**PROBLEM DETAILS**
Among the records below, find each line containing the word "Turn" and copy it.

**INPUT MATERIAL**
* * * * *
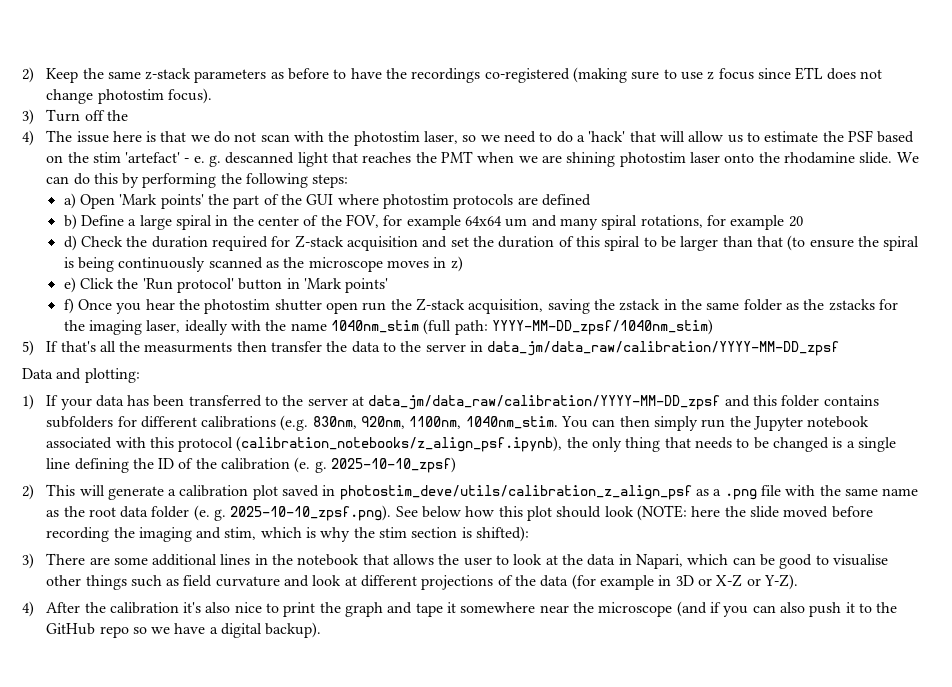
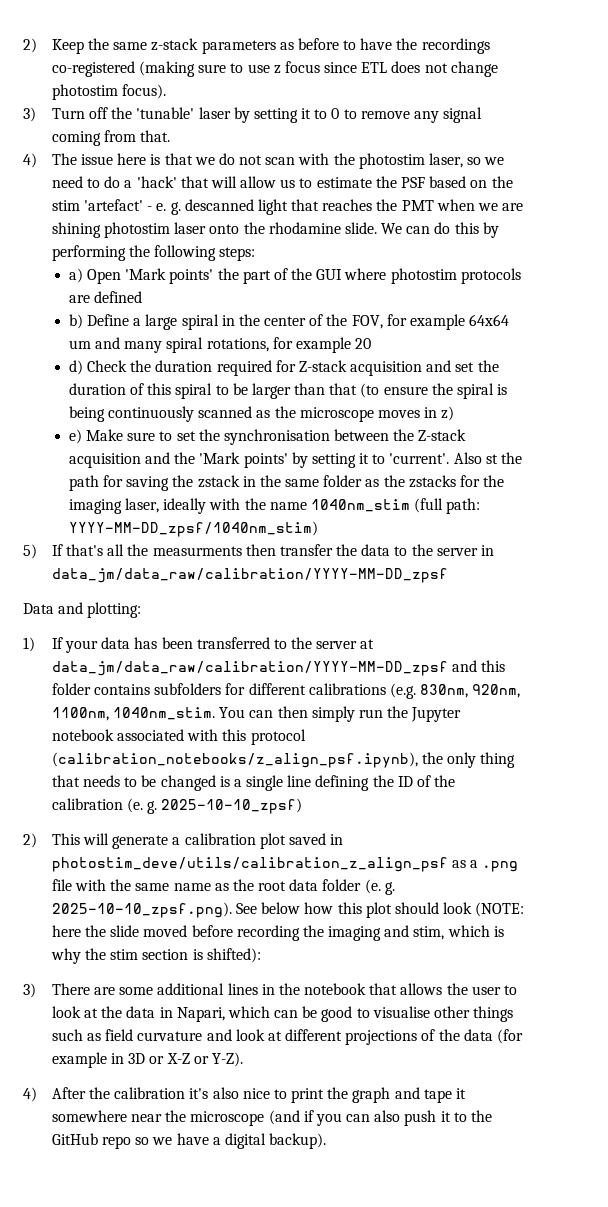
- 3) Turn off the
+ 3) Turn off the 'tunable' laser by setting it to 0 to remove any signal coming from that.
- e) Click the 'Run protocol' button in 'Mark points'
- f) Once you hear the photostim shutter open run the Z-stack acquisition, saving the zstack in the same folder as the zstacks for the imaging laser, ideally with the name 1040nm_stim (full path: YYYY-MM-DD_zpsf/1040nm_stim)
+ e) Make sure to set the synchronisation between the Z-stack acquisition and the 'Mark points' by setting it to 'current'. Also st the path for saving the zstack in the same folder as the zstacks for the imaging laser, ideally with the name 1040nm_stim (full path: YYYY-MM-DD_zpsf/1040nm_stim)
* * * * *
**EXERCISE ANSWER**
- 3) Turn off the
+ 3) Turn off the 'tunable' laser by setting it to 0 to remove any signal coming from that.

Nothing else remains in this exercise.